The U.S. Department of Transportation first published proposed rules to prohibit the use of electronic cigarettes on aircraft in September of 2011.  The Federal Aviation Administration (FAA) already bans e-cigarettes from checked luggage, but passengers can take them in their carry-on bag.  Earlier this year, Hawaiian Airlines said one of their flights was forced to make an emergency landing after an e-cigarette that was illegally put in a checked bag caused the captain to activate the plane’s fire-suppression system.

“This final rule is important because it protects airline passengers from unwanted exposure to aerosol fumes that occur when electronic cigarettes are used onboard airplanes,” said Secretary Foxx.  “The Department took a practical approach to eliminate  any confusion between tobacco cigarettes and e-cigarettes by applying the same restrictions to both.”

The final rule, to be published in the Federal Register, clarifies that DOT’s airline smoking rule prohibits the use of electronic cigarettes and similar products in addition to the existing prohibition on the smoking of tobacco products.
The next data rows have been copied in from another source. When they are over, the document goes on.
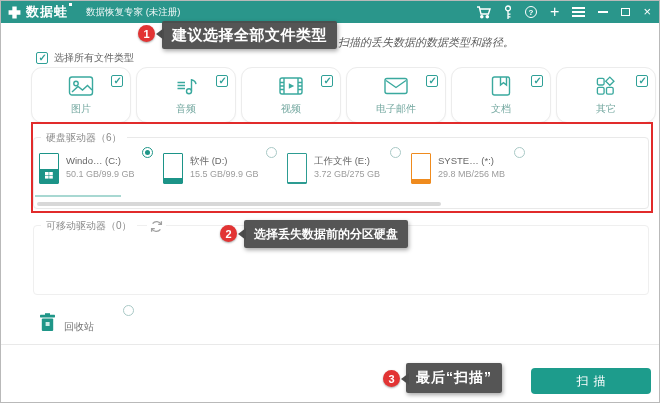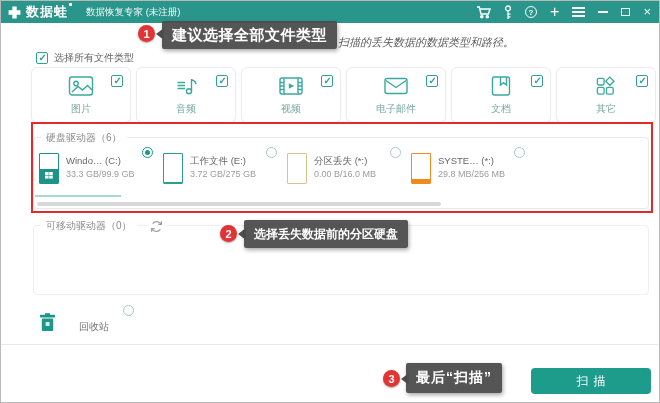--- a/index.html
+++ b/index.html
@@ -32,21 +32,21 @@
   .select-all { position:absolute; left:35px; top:50px; display:flex; align-items:center;
                 gap:6px; font-size:10px; color:#666; cursor:pointer; }
   .cb { width:12px; height:12px; border:1px solid #2fa097; border-radius:2px;
         background:#fff; position:relative; flex:none; }
   .cb::after { content:"✓"; position:absolute; left:1.5px; top:-1.5px; color:#2fa097;
                font-size:10px; font-weight:bold; }
 
   
   .cards { position:absolute; left:30px; top:66px; display:flex; gap:5px; }
   .card { position:relative; width:100px; height:56px; background:#fff;
-          border:1px solid #ececec; border-radius:6px; box-shadow:0 1px 2px rgba(0,0,0,.04);
+          border:1px solid #ececec; border-radius:11px; box-shadow:0 1px 2px rgba(0,0,0,.04);
           cursor:pointer; }
   .card .cb { position:absolute; top:7px; right:7px; }
   .card-icon { position:absolute; left:50%; top:7px; transform:translateX(-50%); }
   .card-label { position:absolute; left:0; right:0; bottom:6px; text-align:center;
                 font-size:10px; color:#74a8a0; }
 
   
   .red-box { position:absolute; left:30px; top:121px; width:622px; height:91px;
              border:2px solid #e12b2b; z-index:6; pointer-events:none; }
 
@@ -78,21 +78,21 @@
   
   .rm-group { position:absolute; left:32px; top:224px; width:616px; height:70px;
               border:1px solid #efefef; border-radius:4px; }
   .rm-legend { left:40px; top:218px; }
   .refresh-btn { position:absolute; left:146px; top:218px; cursor:pointer; background:#fff;
                  padding:0 3px; z-index:2; }
 
   
   .rb-radio { position:absolute; left:122px; top:304px; }
   .rb-row { position:absolute; left:38px; top:311px; display:flex; align-items:flex-end;
-            gap:23px; cursor:pointer;justify-content:flex-end; }
+            gap:8px; cursor:pointer;justify-content:flex-end; }
   .rb-label { font-size:10px; color:#777; padding-bottom:2px; }
 
   
   .footer-line { position:absolute; left:0; top:343px; width:100%; height:1px; background:#e9e9e9; }
   .scan-btn { position:absolute; left:530px; top:367px; width:120px; height:26px;
               background:#1d9c8c; border:none; border-radius:4px; color:#fff;
               font-size:12px; letter-spacing:5px; text-indent:5px; cursor:pointer;
               font-family:"Liberation Sans", sans-serif; }
 
   
@@ -238,37 +238,37 @@
         <span class="d-fill" style="background: rgb(28, 148, 136); height: 50%;">
           <svg width="8" height="7" viewBox="0 0 8 7">
             <rect x="0" y="0" width="3.6" height="3" fill="#fff"></rect>
               <rect x="4.2" y="0" width="3.6" height="3" fill="#fff"></rect>
             <rect x="0" y="3.6" width="3.6" height="3" fill="#fff"></rect>
               <rect x="4.2" y="3.6" width="3.6" height="3" fill="#fff"></rect>
           </svg>
         </span>
       </span>
       <span class="d-name">Windo… (C:)</span>
-      <span class="d-size">33.3 GB/99.9 GB</span>
+      <span class="d-size">50.1 GB/99.9 GB</span>
       <span class="radio d-radio selected"></span>
+    </div>
+    <div class="drive-item">
+      <span class="d-icon" style="border-color: rgb(28, 148, 136);">
+          <span class="d-fill" style="background: rgb(28, 148, 136); height: 16%;"></span>
+        </span>
+      <span class="d-name">软件 (D:)</span>
+      <span class="d-size">15.5 GB/99.9 GB</span>
+      <span class="radio d-radio"></span>
     </div>
     <div class="drive-item">
       <span class="d-icon" style="border-color: rgb(45, 156, 146);">
           <span class="d-fill" style="background: rgb(45, 156, 146); height: 3%;"></span>
         </span>
       <span class="d-name">工作文件 (E:)</span>
       <span class="d-size">3.72 GB/275 GB</span>
-      <span class="radio d-radio"></span>
-    </div>
-    <div class="drive-item">
-      <span class="d-icon" style="border-color: rgb(217, 194, 141);">
-          <span class="d-fill" style="background: rgb(217, 194, 141); height: 0%;"></span>
-        </span>
-      <span class="d-name">分区丢失 (*:)</span>
-      <span class="d-size">0.00 B/16.0 MB</span>
       <span class="radio d-radio"></span>
     </div>
     <div class="drive-item">
       <span class="d-icon" style="border-color: rgb(239, 139, 30);">
           <span class="d-fill" style="background: rgb(239, 139, 30); height: 13%;"></span>
         </span>
       <span class="d-name">SYSTE… (*:)</span>
       <span class="d-size">29.8 MB/256 MB</span>
       <span class="radio d-radio"></span>
     </div>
Electronic cigarettes cause concern because studies have shown that e-cigarette aerosol can contain a number of harmful chemicals.  While further study is needed to fully understand the risks, the DOT believes that a precautionary approach is best.  The Department is particularly concerned that vulnerable populations (such as children, the elderly, and passengers with respiratory issues) would be exposed to the aerosol within a confined space, without the opportunity to avoid the chemicals.

This rule explicitly bans the use of electronic cigarettes in all forms, including but not limited to: electronic cigars, pipes, and devices designed to look like everyday products such as pens.  The ban does not include the use of medical devices such as a nebulizers.